The 30-year-old works at the Boathouse 4 restaurant in Portsmouth’s historic shipyard, having spent her career as a branch manager in the south and south-west of England.
She says she wants to inspire young chefs working in high-end restaurants, but insists: “You have to change the working environment, the hours and the expectations.”
Raised in Hope Cove, Devon, by her grandparents, her first culinary inspiration came from watching Ainsley Harriott on TV favorite Ready Steady Cook.
“I was obsessed with Ainsley – being mixed-race, growing up in South Devon, I thought ‘that’s cool,'” she says.
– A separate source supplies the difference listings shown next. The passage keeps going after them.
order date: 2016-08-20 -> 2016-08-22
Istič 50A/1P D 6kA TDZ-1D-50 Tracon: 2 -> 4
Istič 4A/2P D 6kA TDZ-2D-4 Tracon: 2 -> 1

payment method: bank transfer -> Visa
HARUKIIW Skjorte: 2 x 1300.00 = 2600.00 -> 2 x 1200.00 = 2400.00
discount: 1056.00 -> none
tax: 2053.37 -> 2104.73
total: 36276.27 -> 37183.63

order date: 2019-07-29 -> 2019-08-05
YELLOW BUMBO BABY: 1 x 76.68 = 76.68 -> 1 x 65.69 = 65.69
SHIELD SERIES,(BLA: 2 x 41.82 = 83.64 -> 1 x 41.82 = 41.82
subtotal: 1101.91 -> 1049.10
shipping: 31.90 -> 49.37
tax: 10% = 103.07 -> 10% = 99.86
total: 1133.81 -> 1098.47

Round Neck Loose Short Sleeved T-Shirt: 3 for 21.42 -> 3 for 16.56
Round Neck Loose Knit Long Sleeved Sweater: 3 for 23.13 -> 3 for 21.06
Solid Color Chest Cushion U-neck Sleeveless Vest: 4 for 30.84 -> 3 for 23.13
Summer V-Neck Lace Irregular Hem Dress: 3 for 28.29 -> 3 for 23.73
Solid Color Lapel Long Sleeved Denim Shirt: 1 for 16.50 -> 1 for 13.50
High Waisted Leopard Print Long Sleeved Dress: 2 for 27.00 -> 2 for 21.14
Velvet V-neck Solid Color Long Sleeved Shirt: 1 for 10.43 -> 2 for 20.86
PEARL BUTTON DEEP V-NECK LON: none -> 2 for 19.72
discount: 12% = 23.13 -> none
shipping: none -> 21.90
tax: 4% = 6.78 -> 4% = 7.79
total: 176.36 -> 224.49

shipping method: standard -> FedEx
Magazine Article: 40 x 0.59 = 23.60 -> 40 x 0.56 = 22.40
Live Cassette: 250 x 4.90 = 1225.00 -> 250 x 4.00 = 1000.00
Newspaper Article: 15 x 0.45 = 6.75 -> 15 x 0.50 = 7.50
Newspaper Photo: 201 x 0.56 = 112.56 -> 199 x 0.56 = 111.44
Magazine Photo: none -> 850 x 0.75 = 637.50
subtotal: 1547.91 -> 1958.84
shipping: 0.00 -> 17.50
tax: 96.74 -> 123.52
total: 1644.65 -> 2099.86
She remembers copying her grandmother in the kitchen, with mixed results – “no mess, no progress” was her motto at the time.
His West Country roots still inspire his cuisine, as well as his Caribbean heritage.
“My grandma and grandpa loved old-fashioned liver and bacon type food and I love it — and I like to give it a little Caribbean spice too,” she says.
Ms Benham-Corlette admits her career has followed a “different journey” than most.
Instead of doing the “big city restaurant thing”, she weaved her way through gastropubs, restaurants and hotels – all while collecting knowledge from anyone willing to share it.
“I would ask the chefs questions and ask them to show me methods – I learned so much,” she recalls.
“And I spent all my free time browsing through classic French cookbooks.”
After moving to Portsmouth she worked as an agency manager which took her to places such as St Mary’s football stadium, the New Forest country restaurants and eventually the seaside resort of Karma St Martin on the Isles of Scilly.
“I worked somewhere different every night, there was so much variety – I learned from so many chefs,” she says.
She now works at Boathouse 4 in Portsmouth, alongside a 19-year-old clerk.
“It really got me thinking about helping the next generation,” she says.
She admits that working in a fine dining environment can be “intense and scary”.
“It’s about letting other people see you doing things without being a white guy with the loudest voice,” she says.
“You don’t get the best out of staff if they’re scared of you. I’m loud but I would never terrify someone.
“There needs to be more gender equality – it’s something that’s happening and I’m happy with.”
Despite “precision, passion and love”, a career in fine dining takes its toll, says Ms Benham-Corlette.
“It was always difficult – I’m not in any of our family Christmas photos as I was always away for work…I never had weekends or holidays,” he added. She.
“People feel pressured to work, especially agency staff.
“You can be really exhausted – I remember eating vitamins and hoping to stay healthy.”
She says she worries the industry is not attractive to future chefs because of its unsocial and long working hours.
“Would you rather go to hotel school and work 14 hours a day in a kitchen…or be a social media manager?
“We need a work environment that is really pleasant.”
She insists that there is still something to attract young people.
“Service is great when you get a ‘compliment to the chef,'” she says.
“If you’re a creative person, there’s no limit to what you can do.
“It can be a fun environment – you build a family in a kitchen and take care of each other.”
And as her grandmother always told her, she adds, “People will always need to eat.”